Complete step-by-step solution:
As it is given that, $y = \,\dfrac{\pi }{4}$ when $x = 0$ And we have to find the particular solution of the differential equation that is ${e^x}\tan \,y\,dx\, + \,(2 - {e^x})\,\,{\sec ^2}y.\,dy = 0$
Taking $(2 - {e^x})\,\,{\sec ^2}y.\,dy$ on right side of the equation,
So, we get
${e^x}\,\tan \,y\,dx = \, - (2 - \,{e^x}).\,{\sec ^2}y\,dy$
Re-shifting everything and taking integration on both side we get,
$\Rightarrow \,\int { - \dfrac{{{e^x}}}{{2 - {e^x}}}\,dx\,\, = \,\,} \,\int {\dfrac{{{{\sec }^2}y}}{{\tan \,y}}\,dy}$ eq. (1)
Now, take $t = 2 - {e^x}$
Therefore, on differentiating $t$ with respect to $x$ we get,
$\dfrac{{dt}}{{dx}} = \, - {e^x}$
Taking dx on the right side,
$\therefore \,dt = \, - {e^x}\,dx$ eq. (2)

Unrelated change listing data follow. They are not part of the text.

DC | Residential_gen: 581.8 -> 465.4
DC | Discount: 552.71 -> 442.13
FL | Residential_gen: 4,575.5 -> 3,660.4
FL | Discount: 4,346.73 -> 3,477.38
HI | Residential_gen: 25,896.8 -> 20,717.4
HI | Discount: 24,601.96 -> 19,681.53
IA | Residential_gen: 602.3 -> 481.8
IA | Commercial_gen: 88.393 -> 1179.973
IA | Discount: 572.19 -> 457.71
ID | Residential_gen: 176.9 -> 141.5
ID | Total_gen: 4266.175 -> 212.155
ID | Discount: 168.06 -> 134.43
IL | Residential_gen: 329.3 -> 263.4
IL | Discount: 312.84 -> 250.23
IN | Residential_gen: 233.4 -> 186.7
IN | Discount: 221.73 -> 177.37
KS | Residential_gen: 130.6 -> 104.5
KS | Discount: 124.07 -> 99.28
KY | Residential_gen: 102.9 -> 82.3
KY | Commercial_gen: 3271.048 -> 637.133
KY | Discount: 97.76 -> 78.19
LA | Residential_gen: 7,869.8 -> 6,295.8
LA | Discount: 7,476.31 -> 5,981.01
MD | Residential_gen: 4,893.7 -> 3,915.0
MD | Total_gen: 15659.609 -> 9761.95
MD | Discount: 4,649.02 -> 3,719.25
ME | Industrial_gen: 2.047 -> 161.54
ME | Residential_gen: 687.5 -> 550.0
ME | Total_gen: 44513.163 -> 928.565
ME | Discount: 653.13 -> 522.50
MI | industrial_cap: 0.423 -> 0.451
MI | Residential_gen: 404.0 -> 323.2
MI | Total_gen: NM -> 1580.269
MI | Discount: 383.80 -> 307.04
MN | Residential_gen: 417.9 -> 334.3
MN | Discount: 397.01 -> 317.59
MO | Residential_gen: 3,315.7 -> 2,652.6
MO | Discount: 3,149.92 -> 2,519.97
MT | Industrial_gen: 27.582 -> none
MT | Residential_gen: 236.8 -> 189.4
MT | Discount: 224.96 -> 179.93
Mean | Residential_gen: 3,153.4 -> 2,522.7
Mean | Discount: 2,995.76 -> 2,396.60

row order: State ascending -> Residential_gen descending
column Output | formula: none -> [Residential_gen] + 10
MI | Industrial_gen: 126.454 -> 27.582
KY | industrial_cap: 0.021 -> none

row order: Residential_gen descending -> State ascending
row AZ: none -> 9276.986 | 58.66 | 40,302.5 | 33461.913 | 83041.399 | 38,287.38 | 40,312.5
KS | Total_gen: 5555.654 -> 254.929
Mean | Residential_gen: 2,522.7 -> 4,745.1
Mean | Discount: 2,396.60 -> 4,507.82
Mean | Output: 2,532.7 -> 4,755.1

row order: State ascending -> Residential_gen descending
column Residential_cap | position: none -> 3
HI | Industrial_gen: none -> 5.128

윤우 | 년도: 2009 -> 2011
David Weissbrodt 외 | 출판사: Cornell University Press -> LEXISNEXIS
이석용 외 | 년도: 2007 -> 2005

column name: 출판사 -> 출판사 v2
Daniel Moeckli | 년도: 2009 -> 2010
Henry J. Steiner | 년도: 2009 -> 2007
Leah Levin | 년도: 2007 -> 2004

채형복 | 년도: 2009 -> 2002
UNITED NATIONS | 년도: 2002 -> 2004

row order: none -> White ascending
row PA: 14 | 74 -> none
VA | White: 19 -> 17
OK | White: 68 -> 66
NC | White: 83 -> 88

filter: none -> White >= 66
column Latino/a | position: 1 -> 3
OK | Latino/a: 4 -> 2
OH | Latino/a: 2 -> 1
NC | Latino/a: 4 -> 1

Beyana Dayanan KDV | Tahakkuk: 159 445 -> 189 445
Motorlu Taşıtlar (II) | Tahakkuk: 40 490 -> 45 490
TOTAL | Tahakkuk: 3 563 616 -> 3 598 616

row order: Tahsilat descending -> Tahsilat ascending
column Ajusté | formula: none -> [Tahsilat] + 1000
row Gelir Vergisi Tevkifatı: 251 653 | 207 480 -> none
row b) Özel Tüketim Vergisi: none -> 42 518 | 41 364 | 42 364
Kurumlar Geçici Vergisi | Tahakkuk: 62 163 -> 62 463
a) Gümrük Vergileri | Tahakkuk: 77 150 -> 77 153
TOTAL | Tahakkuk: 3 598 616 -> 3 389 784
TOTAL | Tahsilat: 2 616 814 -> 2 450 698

Now, for the right-hand side we have
$\tan \,y = u$
Now differentiating with respect to $y$ we get,
${\sec ^2}y = \dfrac{{du}}{{dx}}$
Calculating the value of du in terms of dx
$\Rightarrow \,du = {\sec ^2}y.\,dx$ eq. (3)
Now, putting the value of eq. (1) and eq. (2) in eq. (1) we get,
$\int {\dfrac{{dt}}{t}} = \,\int {\dfrac{1}{u}\,du}$ [Remember $\int {\dfrac{1}{x}dx} = \,\ln \,x$ ]
So, we get
$\Rightarrow \,\ln \,\,t = \,\ln \,u + \,c$
By substituting the value of $u$and $t$ we get,
$\Rightarrow \ln (2 - {e^x})\, = \,\ln \,\tan \,y + c$
or
$\Rightarrow \ln (2 - {e^x})\, = \,\ln (\tan \,y)\, + c$
Now putting the value of $y = \dfrac{\pi }{4}$ and $x = 0$ we get
$\ln (2 - {e^0})\, = \ln (\tan \,\dfrac{\pi }{4})\, + \,c$
As, we know ${e^0} = 1$ and $\tan \dfrac{\pi }{4} = 1$
$\Rightarrow \ln (2 - 1) = \ln (1) + c\,$
And we also know that $\ln \,1 = 0$
$\Rightarrow \,0 = 0 + c$
So, we get the value of c
$\Rightarrow \,c = 0$
Therefore, the value of c is zero.
Now, putting the value of c in the given equation we get,
$\ln (2 - {e^x}) = \,\ln (\tan \,y)\, + 0$
$\Rightarrow \ln (2 - {e^x}) = \ln (y)$
Taking $\ln (y)$ on the left side of the equation we get,
$\Rightarrow \ln (2 - {e^x})\, - \,\ln (y) = 0$
As we know $\ln \left( A \right) - \ln \left( B \right) = \ln \left( {\dfrac{A}{B}} \right)$
$\Rightarrow \ln \left( {\dfrac{{2 - {e^x}}}{y}} \right) = 0$
Taking ln on the light side which becomes e so we get,
$\Rightarrow \,\dfrac{{2 - {e^x}}}{y} = {e^0}$
As we know ${e^0} = 1$
$\Rightarrow \,\dfrac{{2 - {e^x}}}{y} = 1$
Takin y on left side so,
\Rightarrow 2 - {e^x} = y$$$$ \Rightarrow {e^x} + y = 2
On rearranging the terms we get,
$\Rightarrow {e^x} + y - 2 = 0$

Thus, the particular solution of the differential equation is
${e^x} + y - 2 = 0$

Note: To solve these types of questions, do not forget to separate the variable on the left and right side of the equation and use substitution method for integration in a simpler way as done in the given question. Remember all the values of ${e^0} = 1$ , $\ln \,1 = 0$ and $\tan \dfrac{\pi }{4} = 1$ to get the required answer.